• [YOUR OBJECTIVE]
Only the pictures stay out; every record is to be quoted exactly.

• [ENTRIES SHOWN]
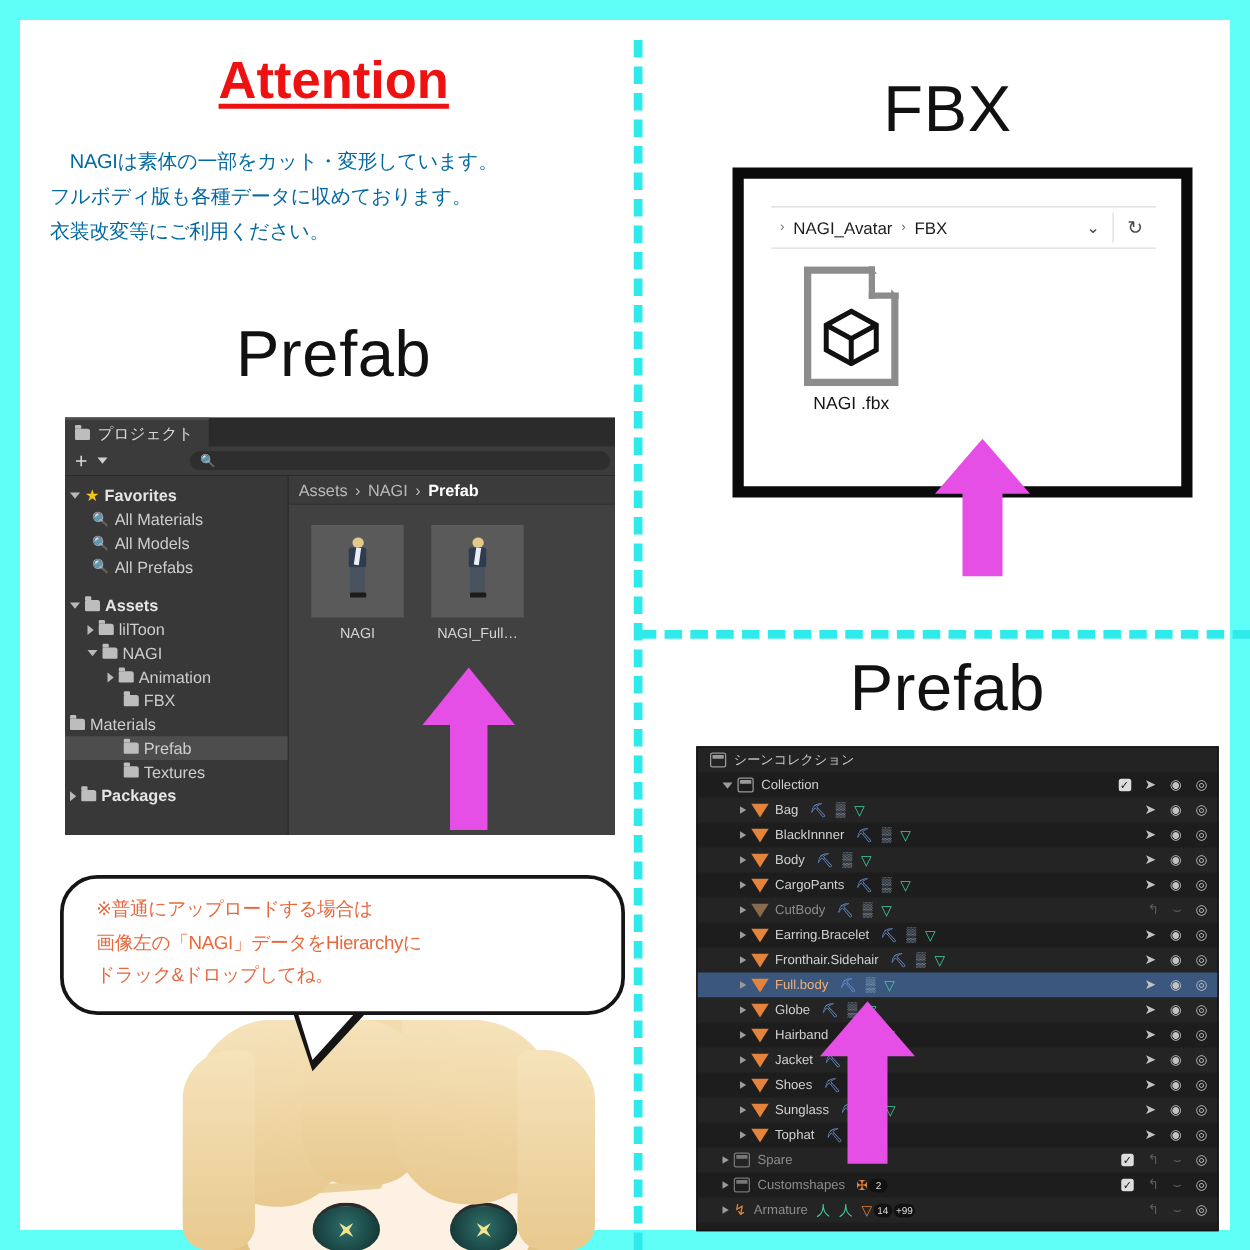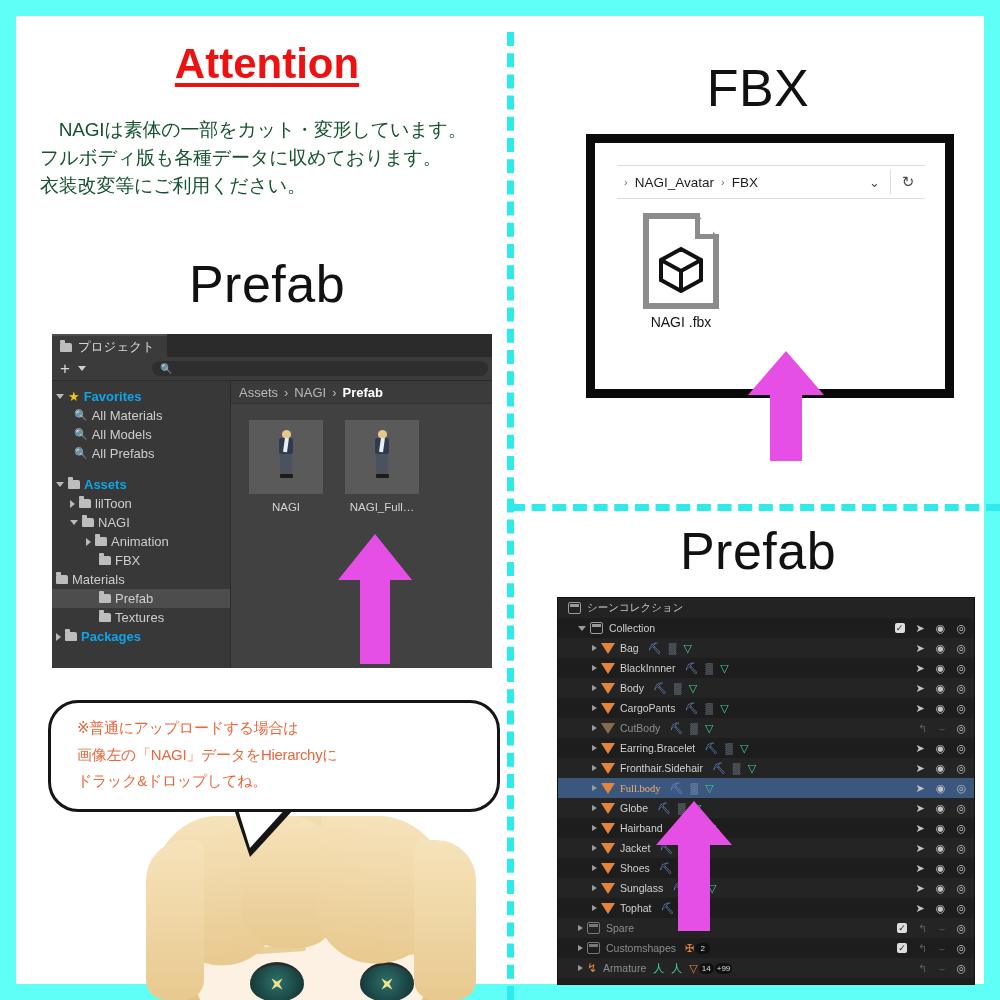--- a/index.html
+++ b/index.html
@@ -37,7 +37,7 @@
   }
   #attention-body{
     position:absolute;left:24px;top:100px;width:466px;
-    color:#14532d;font-size:19px;line-height:28px;white-space:pre-line;
+    color:#0369a1;font-size:16px;line-height:28px;white-space:pre-line;
     letter-spacing:-0.2px;
   }
   

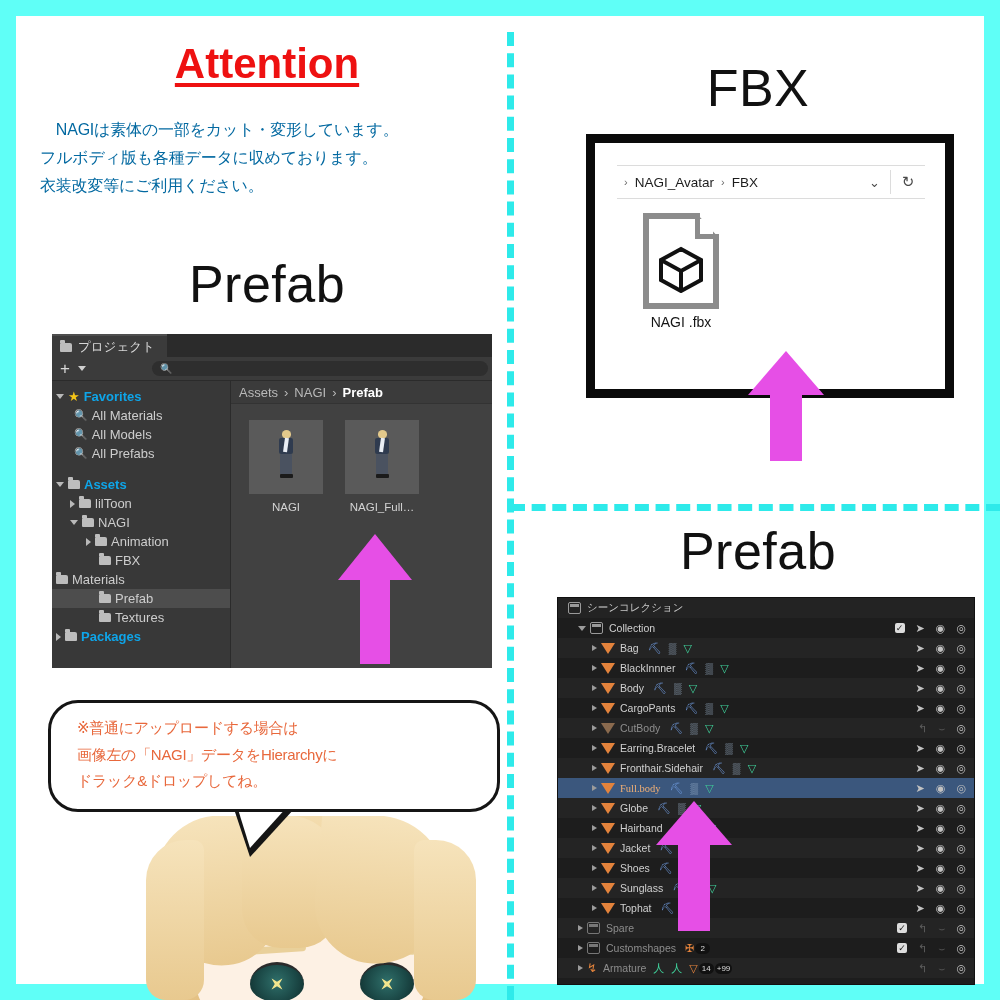--- a/index.html
+++ b/index.html
@@ -89,7 +89,7 @@
   .tri.right{border-top:4px solid transparent;border-bottom:4px solid transparent;border-left:5px solid #b9b9b9;}
   .star{color:#f5c518;font-size:13px;}
   .magn{color:#c6c6c6;font-size:11px;}
-  .bold{font-weight:700;color:#0ea5e9;}
+  .bold{font-weight:700;color:#e5e5e5;}
   #unity-right{flex:1;background:#414141;}
   #unity-breadcrumb{
     height:22px;background:#3b3b3b;display:flex;align-items:center;gap:6px;

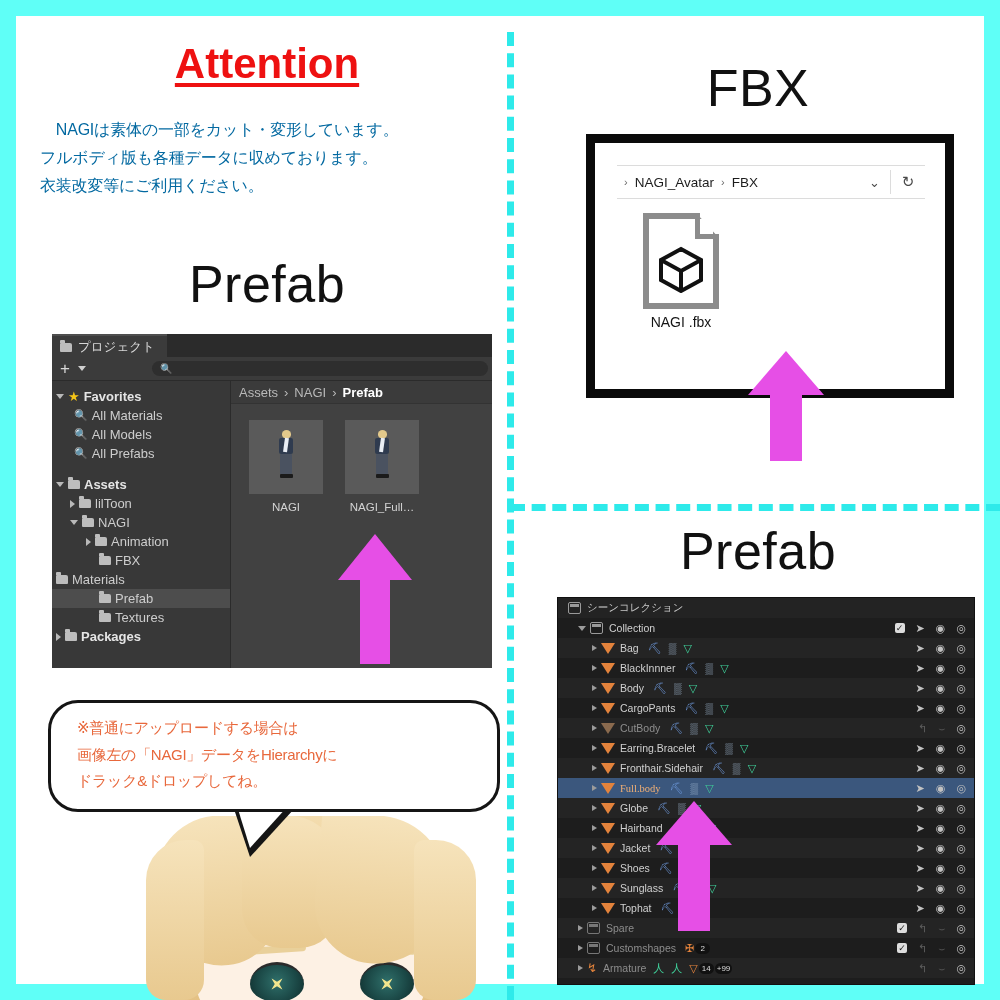--- a/index.html
+++ b/index.html
@@ -222,7 +222,7 @@
     height:20px;display:flex;align-items:center;white-space:nowrap;position:relative;
   }
   .orow.alt{background:#242424;}
-  .orow.selected{background:#3b577d;font-family:Liberation Serif, serif;}
+  .orow.selected{background:#3b577d;}
   .orow .ind{flex:none;}
   .disc{
     width:0;height:0;flex:none;margin-right:4px;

• [OUTPUT OF THE TASK]
--- a/index.html
+++ b/index.html
@@ -37,7 +37,7 @@
   }
   #attention-body{
     position:absolute;left:24px;top:100px;width:466px;
-    color:#14532d;font-size:19px;line-height:28px;white-space:pre-line;
+    color:#0369a1;font-size:16px;line-height:28px;white-space:pre-line;
     letter-spacing:-0.2px;
   }
   

--- a/index.html
+++ b/index.html
@@ -89,7 +89,7 @@
   .tri.right{border-top:4px solid transparent;border-bottom:4px solid transparent;border-left:5px solid #b9b9b9;}
   .star{color:#f5c518;font-size:13px;}
   .magn{color:#c6c6c6;font-size:11px;}
-  .bold{font-weight:700;color:#0ea5e9;}
+  .bold{font-weight:700;color:#e5e5e5;}
   #unity-right{flex:1;background:#414141;}
   #unity-breadcrumb{
     height:22px;background:#3b3b3b;display:flex;align-items:center;gap:6px;

--- a/index.html
+++ b/index.html
@@ -222,7 +222,7 @@
     height:20px;display:flex;align-items:center;white-space:nowrap;position:relative;
   }
   .orow.alt{background:#242424;}
-  .orow.selected{background:#3b577d;font-family:Liberation Serif, serif;}
+  .orow.selected{background:#3b577d;}
   .orow .ind{flex:none;}
   .disc{
     width:0;height:0;flex:none;margin-right:4px;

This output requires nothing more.